GW: There must be a very high level of trust … I mean even before they walk into the room, let alone sit down and share intimate details about their lives with you?

ER: I’m not just producing the work, I’m in the room with them suggesting ideas, and sometimes there’s tears, and you listen and just hold space … I mean, I cry with them, often. Especially work that involves a process of healing … there has to be tears.

GW: So how do you choose your projects?

ER: An artist comes to me and tells me their idea, and if I’m like “Woah! Inside, It’s just ‘Yes!’”. With David, there have been so many times when he says to me, “Will this be interesting to other people?”, and I’m like “Yes! Yes, it will!” We might not all be from the Stolen Generations, but it is a human experience to have to recover from something as well. We can’t possibly have the same experience, but there are always experiences we need to heal from.

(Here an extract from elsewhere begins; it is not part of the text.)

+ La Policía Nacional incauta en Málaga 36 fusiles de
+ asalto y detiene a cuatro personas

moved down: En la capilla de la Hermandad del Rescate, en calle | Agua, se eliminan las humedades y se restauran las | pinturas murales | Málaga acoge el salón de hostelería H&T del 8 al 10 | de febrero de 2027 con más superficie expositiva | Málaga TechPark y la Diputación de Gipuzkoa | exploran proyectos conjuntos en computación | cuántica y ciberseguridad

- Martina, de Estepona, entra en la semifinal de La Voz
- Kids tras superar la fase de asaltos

* Allegations of child sexual abuse at the Retta Dixon Home were investigated at the Royal Commission into Institutional Responses to Child Sexual Abuse in 2015. Ten former residents gave evidence, describing their experiences of rape, molestation, and abuse at the home. The findings released on 19 August 2015, found that Australian Indigenous Ministries (AIM) “… did not meet the obligations that it had to children in its care, including protection from sexual abuse”. The Commissioners found that AIM did not provide sufficient training to its staff on how to detect or respond to allegations of child sexual abuse. As a result of an out-of-court settlement, 71 people were awarded compensation in 2017. As of September 2021, a least ten people had applied for compensation under the Australian Government’s National Redress Scheme (NRS), which was set up for people who have experienced institutional child abuse. However, the government prevented AIM from being a participant in the NRS, for the stated reason that the group could not afford to pay out potential claimants. There was a possibility that funding could be drawn from a government body, as a “funder of last resort”, during the 2021 review of the scheme. Claimants and the AIM were exploring ways in which AIM could make a meaningful apology to survivors of abuse suffered at the home. In September 2021, a civil lawsuit brought by a man in his 50s against AIM and the Commonwealth in 2020 for abuse suffered by him at the home was concluded, with compensation paid after agreement was reached in a court-ordered mediation process.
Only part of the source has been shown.